Shakespeare's Memory
- First edition
- Author: Jorge Luis Borges
- Original title: La memoria de Shakespeare
- Language: Spanish
- Publisher: Dos Amigos (Buenos Aires)
- Publication date: 1983
- Publication place: Argentina
- Media type: Print
- Pages: 83 (Alianza Editorial)

= Shakespeare's Memory (short story collection) =

Book by Jorge Luis Borges

Shakespeare's Memory (original Spanish title: La memoria de Shakespeare) is a short story collection published in 1983 that collects the last stories by Argentine writer Jorge Luis Borges, which had been published in diverse mediums, such as the national newspapers La Nación and Clarín. It was published three years before the author's death.

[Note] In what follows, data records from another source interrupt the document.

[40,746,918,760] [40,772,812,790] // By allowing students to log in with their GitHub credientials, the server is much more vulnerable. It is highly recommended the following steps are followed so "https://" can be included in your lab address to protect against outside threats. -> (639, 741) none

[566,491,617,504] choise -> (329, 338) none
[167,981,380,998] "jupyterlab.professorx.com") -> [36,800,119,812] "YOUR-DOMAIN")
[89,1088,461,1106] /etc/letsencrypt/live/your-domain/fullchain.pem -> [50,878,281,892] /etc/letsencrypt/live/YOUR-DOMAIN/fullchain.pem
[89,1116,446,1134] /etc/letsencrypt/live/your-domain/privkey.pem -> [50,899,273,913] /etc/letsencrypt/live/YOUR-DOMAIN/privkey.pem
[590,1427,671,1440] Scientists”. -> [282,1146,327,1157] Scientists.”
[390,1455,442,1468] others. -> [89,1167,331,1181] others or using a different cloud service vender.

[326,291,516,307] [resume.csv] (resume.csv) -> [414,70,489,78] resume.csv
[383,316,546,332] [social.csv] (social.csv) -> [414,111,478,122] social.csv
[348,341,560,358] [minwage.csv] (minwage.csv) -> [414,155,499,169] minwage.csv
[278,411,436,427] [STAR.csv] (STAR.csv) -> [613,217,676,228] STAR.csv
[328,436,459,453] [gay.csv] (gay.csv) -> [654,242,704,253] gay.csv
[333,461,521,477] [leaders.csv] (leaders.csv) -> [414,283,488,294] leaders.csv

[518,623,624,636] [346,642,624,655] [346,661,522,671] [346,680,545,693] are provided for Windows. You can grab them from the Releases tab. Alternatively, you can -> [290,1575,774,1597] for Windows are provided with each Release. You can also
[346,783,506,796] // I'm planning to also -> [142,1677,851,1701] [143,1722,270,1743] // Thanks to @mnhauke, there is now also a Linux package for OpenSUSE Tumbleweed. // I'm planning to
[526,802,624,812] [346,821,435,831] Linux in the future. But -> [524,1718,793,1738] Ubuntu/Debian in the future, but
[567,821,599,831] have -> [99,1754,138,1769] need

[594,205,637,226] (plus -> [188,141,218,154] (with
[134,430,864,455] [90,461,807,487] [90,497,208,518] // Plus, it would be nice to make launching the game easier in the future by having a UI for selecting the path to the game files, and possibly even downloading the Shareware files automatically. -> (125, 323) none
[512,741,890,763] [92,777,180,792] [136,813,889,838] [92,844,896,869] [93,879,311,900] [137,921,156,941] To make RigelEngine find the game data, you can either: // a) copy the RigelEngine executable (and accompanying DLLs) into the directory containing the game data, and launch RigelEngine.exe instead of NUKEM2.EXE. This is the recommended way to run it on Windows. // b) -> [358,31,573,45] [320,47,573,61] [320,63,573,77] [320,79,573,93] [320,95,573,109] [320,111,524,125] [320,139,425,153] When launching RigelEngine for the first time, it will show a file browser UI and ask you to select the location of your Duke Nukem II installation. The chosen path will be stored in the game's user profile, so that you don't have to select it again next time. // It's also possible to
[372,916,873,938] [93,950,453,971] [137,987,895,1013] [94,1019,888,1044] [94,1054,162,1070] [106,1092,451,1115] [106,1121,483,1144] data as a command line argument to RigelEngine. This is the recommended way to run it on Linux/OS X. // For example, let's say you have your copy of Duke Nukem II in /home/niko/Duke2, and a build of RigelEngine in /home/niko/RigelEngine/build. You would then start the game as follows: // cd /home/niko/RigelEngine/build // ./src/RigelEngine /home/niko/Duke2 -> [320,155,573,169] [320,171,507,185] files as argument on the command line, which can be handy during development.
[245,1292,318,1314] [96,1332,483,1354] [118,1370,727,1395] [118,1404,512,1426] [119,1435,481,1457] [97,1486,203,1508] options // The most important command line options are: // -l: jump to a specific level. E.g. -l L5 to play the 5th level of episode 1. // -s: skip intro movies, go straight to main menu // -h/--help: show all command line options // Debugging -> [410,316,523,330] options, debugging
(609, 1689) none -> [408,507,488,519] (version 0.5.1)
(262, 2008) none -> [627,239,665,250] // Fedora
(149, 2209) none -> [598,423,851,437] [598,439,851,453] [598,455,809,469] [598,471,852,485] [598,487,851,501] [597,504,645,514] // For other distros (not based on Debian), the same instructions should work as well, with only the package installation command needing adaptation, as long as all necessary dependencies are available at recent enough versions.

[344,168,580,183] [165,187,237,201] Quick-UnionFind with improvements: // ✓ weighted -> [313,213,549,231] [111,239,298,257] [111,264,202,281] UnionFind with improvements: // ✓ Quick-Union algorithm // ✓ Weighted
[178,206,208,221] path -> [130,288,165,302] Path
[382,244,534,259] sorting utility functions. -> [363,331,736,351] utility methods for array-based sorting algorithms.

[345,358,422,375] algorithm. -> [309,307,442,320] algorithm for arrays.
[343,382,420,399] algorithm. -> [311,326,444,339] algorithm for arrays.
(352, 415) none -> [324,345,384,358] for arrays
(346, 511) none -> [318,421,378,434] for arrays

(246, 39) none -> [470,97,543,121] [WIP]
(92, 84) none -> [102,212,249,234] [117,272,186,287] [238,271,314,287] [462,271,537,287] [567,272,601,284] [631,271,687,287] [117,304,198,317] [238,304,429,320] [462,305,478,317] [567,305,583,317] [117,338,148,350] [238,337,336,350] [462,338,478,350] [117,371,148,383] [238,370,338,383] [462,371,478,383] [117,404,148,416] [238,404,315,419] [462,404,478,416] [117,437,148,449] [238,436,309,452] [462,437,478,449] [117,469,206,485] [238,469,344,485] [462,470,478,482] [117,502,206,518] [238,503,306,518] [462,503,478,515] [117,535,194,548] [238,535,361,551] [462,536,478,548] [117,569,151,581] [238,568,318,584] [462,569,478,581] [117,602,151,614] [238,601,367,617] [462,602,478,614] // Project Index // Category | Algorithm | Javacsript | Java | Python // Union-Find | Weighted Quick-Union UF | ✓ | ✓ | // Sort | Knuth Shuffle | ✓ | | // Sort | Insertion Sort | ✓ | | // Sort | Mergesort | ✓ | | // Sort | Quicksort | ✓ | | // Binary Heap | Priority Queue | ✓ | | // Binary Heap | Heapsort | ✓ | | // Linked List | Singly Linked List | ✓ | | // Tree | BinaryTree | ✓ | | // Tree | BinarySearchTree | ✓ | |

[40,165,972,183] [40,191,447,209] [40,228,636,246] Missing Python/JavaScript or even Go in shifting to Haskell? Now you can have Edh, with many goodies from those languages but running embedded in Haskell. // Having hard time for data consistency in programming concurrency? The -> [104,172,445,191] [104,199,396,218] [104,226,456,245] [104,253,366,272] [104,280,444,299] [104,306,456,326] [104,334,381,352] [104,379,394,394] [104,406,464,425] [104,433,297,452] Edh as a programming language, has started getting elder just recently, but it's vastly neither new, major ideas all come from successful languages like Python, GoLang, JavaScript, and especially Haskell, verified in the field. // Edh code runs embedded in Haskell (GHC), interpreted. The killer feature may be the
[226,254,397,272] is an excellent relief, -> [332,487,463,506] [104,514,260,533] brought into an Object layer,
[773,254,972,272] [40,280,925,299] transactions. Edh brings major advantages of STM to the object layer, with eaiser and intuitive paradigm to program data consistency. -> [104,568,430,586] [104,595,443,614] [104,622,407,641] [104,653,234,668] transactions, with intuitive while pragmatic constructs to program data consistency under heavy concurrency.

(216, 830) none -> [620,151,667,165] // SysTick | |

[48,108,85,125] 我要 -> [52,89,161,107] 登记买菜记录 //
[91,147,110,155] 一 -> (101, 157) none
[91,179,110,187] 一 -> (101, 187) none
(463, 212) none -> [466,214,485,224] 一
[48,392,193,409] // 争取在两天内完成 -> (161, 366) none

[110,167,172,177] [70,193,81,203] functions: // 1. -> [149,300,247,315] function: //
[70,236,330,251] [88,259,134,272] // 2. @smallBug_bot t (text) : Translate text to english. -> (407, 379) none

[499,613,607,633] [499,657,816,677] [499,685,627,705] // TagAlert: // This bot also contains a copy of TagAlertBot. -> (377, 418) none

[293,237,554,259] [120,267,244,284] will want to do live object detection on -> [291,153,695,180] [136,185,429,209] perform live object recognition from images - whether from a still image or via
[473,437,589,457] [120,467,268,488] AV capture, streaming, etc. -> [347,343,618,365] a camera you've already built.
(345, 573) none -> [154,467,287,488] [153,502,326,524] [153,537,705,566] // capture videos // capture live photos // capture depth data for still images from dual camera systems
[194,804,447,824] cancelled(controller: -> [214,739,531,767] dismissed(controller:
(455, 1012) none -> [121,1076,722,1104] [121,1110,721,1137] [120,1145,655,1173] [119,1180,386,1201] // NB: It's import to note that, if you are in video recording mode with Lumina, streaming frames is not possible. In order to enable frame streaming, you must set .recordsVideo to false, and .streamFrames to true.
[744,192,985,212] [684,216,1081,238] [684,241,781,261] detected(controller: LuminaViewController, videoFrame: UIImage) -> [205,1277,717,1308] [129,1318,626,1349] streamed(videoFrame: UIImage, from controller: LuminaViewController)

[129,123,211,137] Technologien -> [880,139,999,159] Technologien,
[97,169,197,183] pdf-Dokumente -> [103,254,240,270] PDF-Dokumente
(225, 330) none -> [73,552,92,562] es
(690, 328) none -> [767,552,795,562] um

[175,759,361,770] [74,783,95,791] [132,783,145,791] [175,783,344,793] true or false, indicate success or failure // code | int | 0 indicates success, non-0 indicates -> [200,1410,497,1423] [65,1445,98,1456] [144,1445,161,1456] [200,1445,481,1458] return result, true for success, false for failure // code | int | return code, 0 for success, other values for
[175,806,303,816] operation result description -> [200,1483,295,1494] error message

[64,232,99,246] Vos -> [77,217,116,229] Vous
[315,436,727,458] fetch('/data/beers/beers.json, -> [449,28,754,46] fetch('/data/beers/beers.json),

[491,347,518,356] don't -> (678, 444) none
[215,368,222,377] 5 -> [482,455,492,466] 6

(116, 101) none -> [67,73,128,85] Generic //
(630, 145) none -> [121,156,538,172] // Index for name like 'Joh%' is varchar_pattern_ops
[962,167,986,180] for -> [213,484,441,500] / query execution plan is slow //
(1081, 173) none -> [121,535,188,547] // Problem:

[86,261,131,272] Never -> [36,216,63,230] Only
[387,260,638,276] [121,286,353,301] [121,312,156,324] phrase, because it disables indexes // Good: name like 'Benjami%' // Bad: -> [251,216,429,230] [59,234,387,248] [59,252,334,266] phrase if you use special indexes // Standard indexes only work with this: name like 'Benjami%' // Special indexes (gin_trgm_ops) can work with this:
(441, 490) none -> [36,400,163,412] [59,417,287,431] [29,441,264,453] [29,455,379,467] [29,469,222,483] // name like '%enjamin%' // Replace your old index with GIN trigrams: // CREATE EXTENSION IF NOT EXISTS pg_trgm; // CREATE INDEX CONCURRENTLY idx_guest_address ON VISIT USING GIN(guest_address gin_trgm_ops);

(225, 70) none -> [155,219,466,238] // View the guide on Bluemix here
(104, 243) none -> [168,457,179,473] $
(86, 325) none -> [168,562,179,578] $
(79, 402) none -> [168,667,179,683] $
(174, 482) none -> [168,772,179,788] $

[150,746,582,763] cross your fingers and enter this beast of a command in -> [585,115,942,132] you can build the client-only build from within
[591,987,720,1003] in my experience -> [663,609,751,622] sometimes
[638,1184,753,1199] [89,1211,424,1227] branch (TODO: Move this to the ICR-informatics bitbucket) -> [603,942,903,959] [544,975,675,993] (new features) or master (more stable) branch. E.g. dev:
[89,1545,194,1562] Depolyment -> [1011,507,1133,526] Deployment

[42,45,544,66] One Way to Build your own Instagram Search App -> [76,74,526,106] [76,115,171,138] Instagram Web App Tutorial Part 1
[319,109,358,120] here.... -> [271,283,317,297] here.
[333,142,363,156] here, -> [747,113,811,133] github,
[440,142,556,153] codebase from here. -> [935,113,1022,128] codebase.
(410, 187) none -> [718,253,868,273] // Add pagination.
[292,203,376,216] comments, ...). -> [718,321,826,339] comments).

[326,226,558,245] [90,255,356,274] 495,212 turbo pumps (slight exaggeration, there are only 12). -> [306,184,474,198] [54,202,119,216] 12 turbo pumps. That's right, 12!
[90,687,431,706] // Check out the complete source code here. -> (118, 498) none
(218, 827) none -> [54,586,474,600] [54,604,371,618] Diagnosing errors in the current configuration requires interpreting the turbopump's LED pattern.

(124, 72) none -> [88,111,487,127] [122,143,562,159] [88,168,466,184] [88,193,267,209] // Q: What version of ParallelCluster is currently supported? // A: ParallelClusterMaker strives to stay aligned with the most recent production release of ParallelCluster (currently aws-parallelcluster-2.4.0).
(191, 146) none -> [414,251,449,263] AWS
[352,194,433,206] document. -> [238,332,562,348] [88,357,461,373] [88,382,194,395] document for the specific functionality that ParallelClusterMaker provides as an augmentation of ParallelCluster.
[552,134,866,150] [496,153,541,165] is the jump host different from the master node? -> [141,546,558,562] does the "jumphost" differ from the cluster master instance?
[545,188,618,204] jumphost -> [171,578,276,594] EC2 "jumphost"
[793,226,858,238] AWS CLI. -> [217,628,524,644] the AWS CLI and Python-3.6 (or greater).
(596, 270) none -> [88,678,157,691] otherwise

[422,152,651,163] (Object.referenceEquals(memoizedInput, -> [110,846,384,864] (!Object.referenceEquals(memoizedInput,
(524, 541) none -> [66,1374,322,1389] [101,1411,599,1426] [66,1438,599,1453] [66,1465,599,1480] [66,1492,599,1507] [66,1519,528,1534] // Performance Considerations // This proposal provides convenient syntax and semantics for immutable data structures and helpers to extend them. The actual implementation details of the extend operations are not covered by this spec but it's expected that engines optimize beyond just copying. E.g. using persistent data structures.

An English translation of the stories by Andrew Hurley was published in Collected Fictions.

==Content==
The collection contains only four short stories, making it Borges' shortest collection. These are (original titles in italics):
- "August 25, 1983" ("Veinticinco de agosto, 1983")
- "Blue Tigers" ("Tigres azules")
- "The Rose of Paracelsus" ("La rosa de Paracelso")
- "Shakespeare's Memory" ("La memoria de Shakespeare")

"August 25, 1983", the first story of the collection, is about Borges encountering an older version of himself at the last minutes of his life (it is similar to Borges' previous story "The Other", from the collection The Book of Sand, in which a younger and an older Borges also meet). In "Blue Tigers", the narrator gets hold of a group of mysterious blue stones whose number continuously multiplies and divides when one is not looking (retaking the themes of his previous stories "The Zahir", "The Disk", and "The Book of Sand": a direct confrontation with the inconceivable, in the form of an impossible object). "The Rose of Paracelsus" illustrates the old dispute between faith and incredulity. And finally, the titular story "Shakespeare's Memory" (Borges' last story) is about a man who is given the memory of William Shakespeare, enabling him to peer into the playwright's most secret thoughts, but also overloading him to the point of slowly forgetting his own life. Borges got the idea for this last story when, at eighty years of age, he dreamed that a faceless man offered him the memory of Shakespeare in a hotel room.